Il problema sarebbe che tutte 'ste manovre per occultare la "nera signora" ci costano stress, e quindi vuoi vedere che ci tocca curarci dallo stress proprio anticipando la nostra unione eterna con lei?

Per bilanciare la ferale boutade, vi giustappongo un bel passo di Victor Frankl tratto da Uno psicologo nei lager, in cui racconta di una donna consapevole della sua imminente condanna a morte (che in campo di concentramento era una cosa sicura quasi quanto il sorgere del sole il giorno dopo) e del cambiamento della sua consapevolezza:

Questa giovane donna sapeva che sarebbe morta nei prossimi giorni.
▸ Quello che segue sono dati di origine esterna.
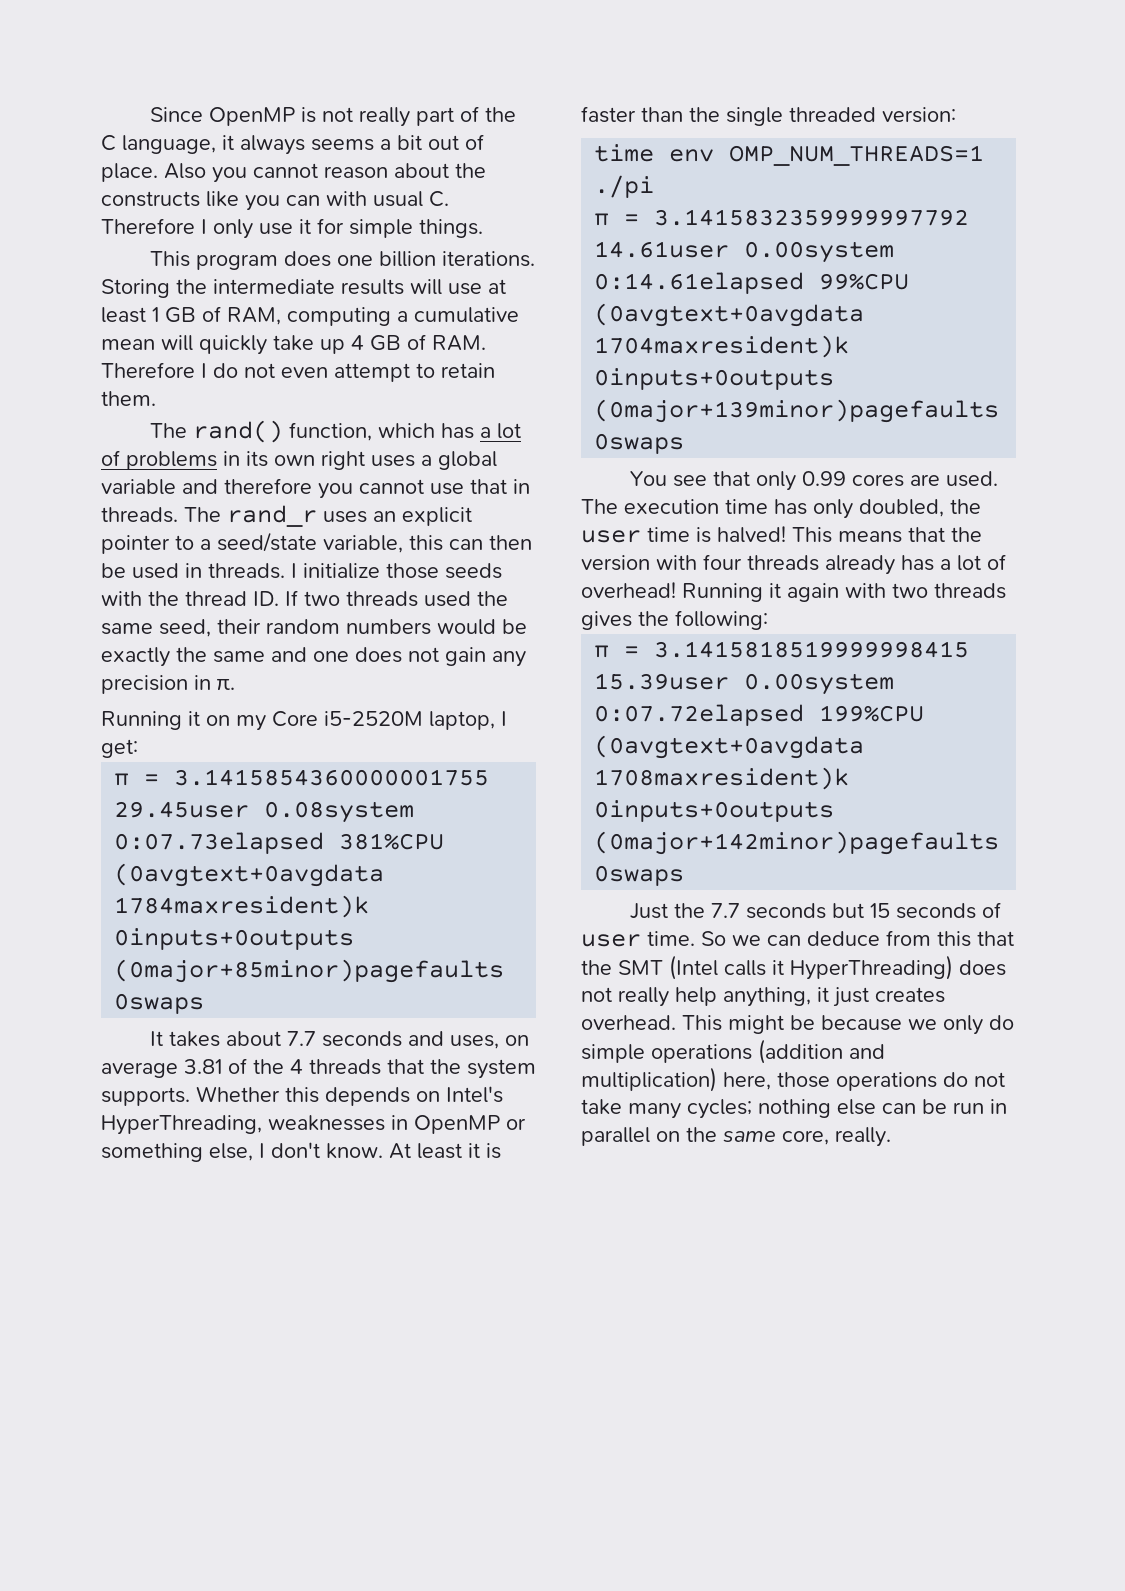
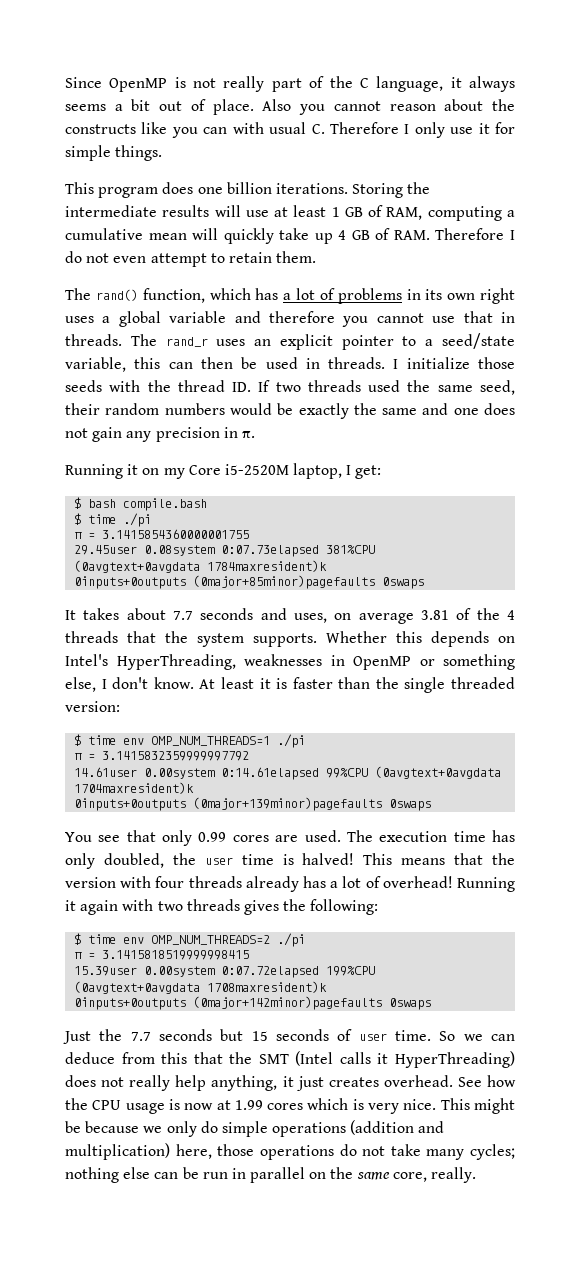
(138, 748) none -> [74,497,208,511] [74,513,152,527] // $ bash compile.bash // $ time ./pi
(956, 115) none -> [74,734,82,746] $
(768, 620) none -> [74,933,306,947] // $ time env OMP_NUM_THREADS=2 ./pi
(676, 1022) none -> [457,1075,516,1087] [65,1098,437,1114] See how the CPU usage is now at 1.99 cores which is very nice.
Quando le parlai, era serena, nonostante tutto. « Sono grata al mio destino, per avermi colpita così duramente », mi disse, e ricordo bene ogni sua parola: « Perché nella mia vita di prima, quella borghese, ero troppo viziata e non avevo nessuna vera ambizione spirituale ». Nei suoi ultimi giorni era come trasfigurata. « Quest’albero è il solo amico nei miei momenti di solitudine », disse, accennando attraverso la finestra della baracca. Fuori c’era un castagno, tutto in fiore, e chinandomi sul tavolaccio della malata, potevo scorgere ancora un ramoscello verde con due grappoli di fiori, guardando dalla finestrella dalla baracca-infermeria. « Con quest’albero parlo spesso », disse poi. Ne fui meravigliato e non sapevo come interpretare le sue parole. Sta forse delirando, ha delle allucinazioni? Le chiesi dunque, curioso, se l’albero può risponderle — Sì! — e che cosa le dice. Mi rispose: «M’ha detto: Io sono qui — io sono qui — io sono la vita, la vita eterna... ».